Your assignment »
Pictures in the records are to be omitted; everything else is copied exactly.

Extracted entries »
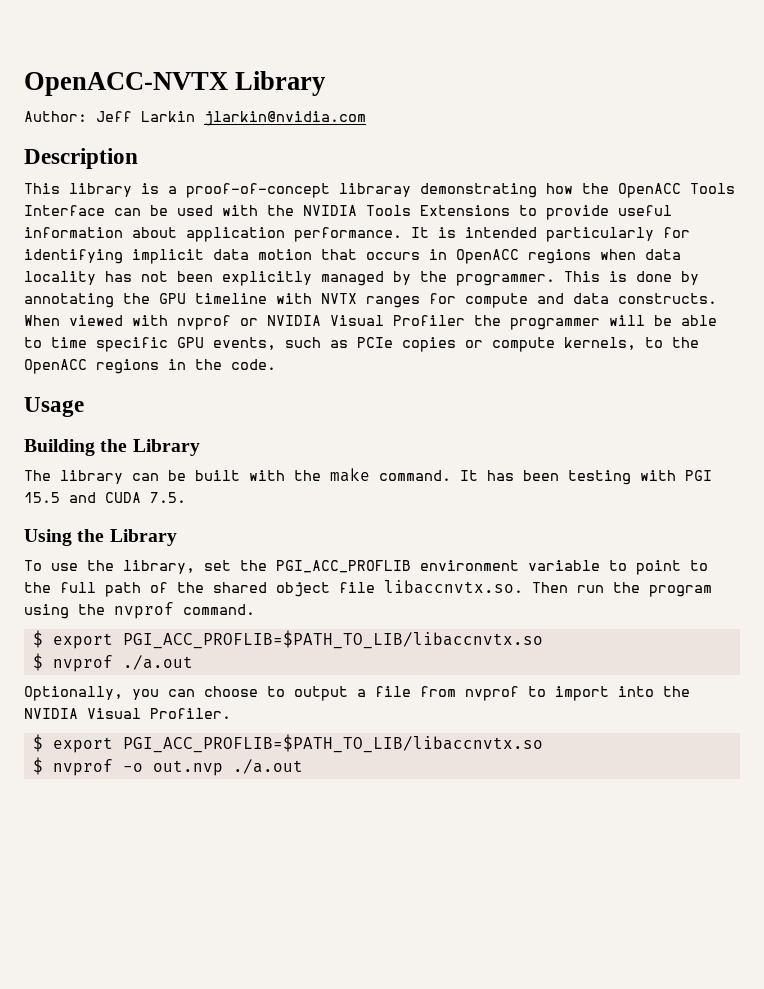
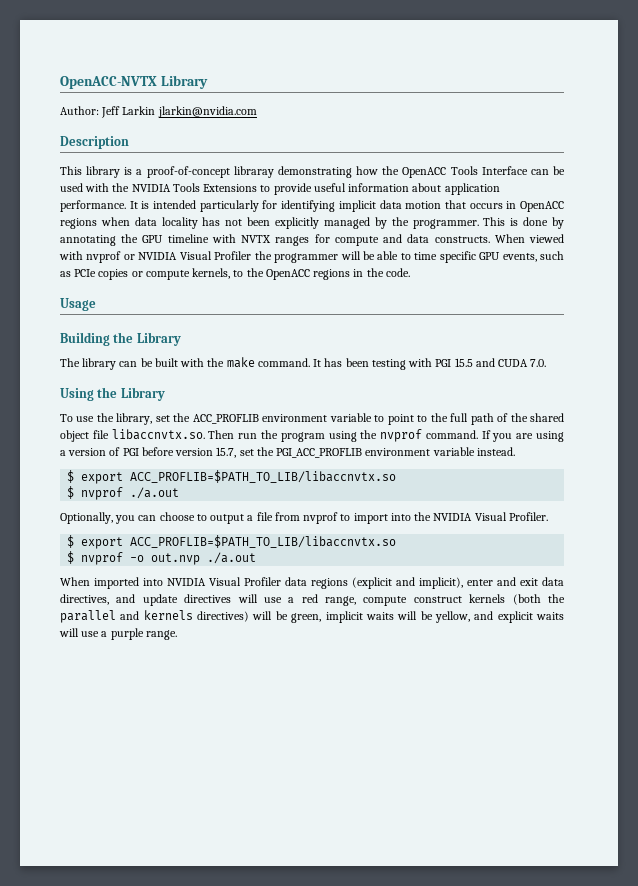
- It has been testing with PGI 15.5 and CUDA 7.5.
+ It has been testing with PGI 15.5 and CUDA 7.0.
- To use the library, set the PGI_ACC_PROFLIB environment variable to point to the full path of the shared object file libaccnvtx.so. Then run the program using the nvprof command.
- $ export PGI_ACC_PROFLIB=$PATH_TO_LIB/libaccnvtx.so
+ To use the library, set the ACC_PROFLIB environment variable to point to the full path of the shared object file libaccnvtx.so. Then run the program using the nvprof command. If you are using a version of PGI before version 15.7, set the PGI_ACC_PROFLIB environment variable instead.
+ $ export ACC_PROFLIB=$PATH_TO_LIB/libaccnvtx.so
  Optionally, you can choose to output a file from nvprof to import into the NVIDIA Visual Profiler.
- $ export PGI_ACC_PROFLIB=$PATH_TO_LIB/libaccnvtx.so
+ $ export ACC_PROFLIB=$PATH_TO_LIB/libaccnvtx.so
+ When imported into NVIDIA Visual Profiler data regions (explicit and implicit), enter and exit data directives, and update directives will use a red range, compute construct kernels (both the parallel and kernels directives) will be green, implicit waits will be yellow, and explicit waits will use a purple range.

Task result »
- It has been testing with PGI 15.5 and CUDA 7.5.
+ It has been testing with PGI 15.5 and CUDA 7.0.
- To use the library, set the PGI_ACC_PROFLIB environment variable to point to the full path of the shared object file libaccnvtx.so. Then run the program using the nvprof command.
- $ export PGI_ACC_PROFLIB=$PATH_TO_LIB/libaccnvtx.so
+ To use the library, set the ACC_PROFLIB environment variable to point to the full path of the shared object file libaccnvtx.so. Then run the program using the nvprof command. If you are using a version of PGI before version 15.7, set the PGI_ACC_PROFLIB environment variable instead.
+ $ export ACC_PROFLIB=$PATH_TO_LIB/libaccnvtx.so
  Optionally, you can choose to output a file from nvprof to import into the NVIDIA Visual Profiler.
- $ export PGI_ACC_PROFLIB=$PATH_TO_LIB/libaccnvtx.so
+ $ export ACC_PROFLIB=$PATH_TO_LIB/libaccnvtx.so
+ When imported into NVIDIA Visual Profiler data regions (explicit and implicit), enter and exit data directives, and update directives will use a red range, compute construct kernels (both the parallel and kernels directives) will be green, implicit waits will be yellow, and explicit waits will use a purple range.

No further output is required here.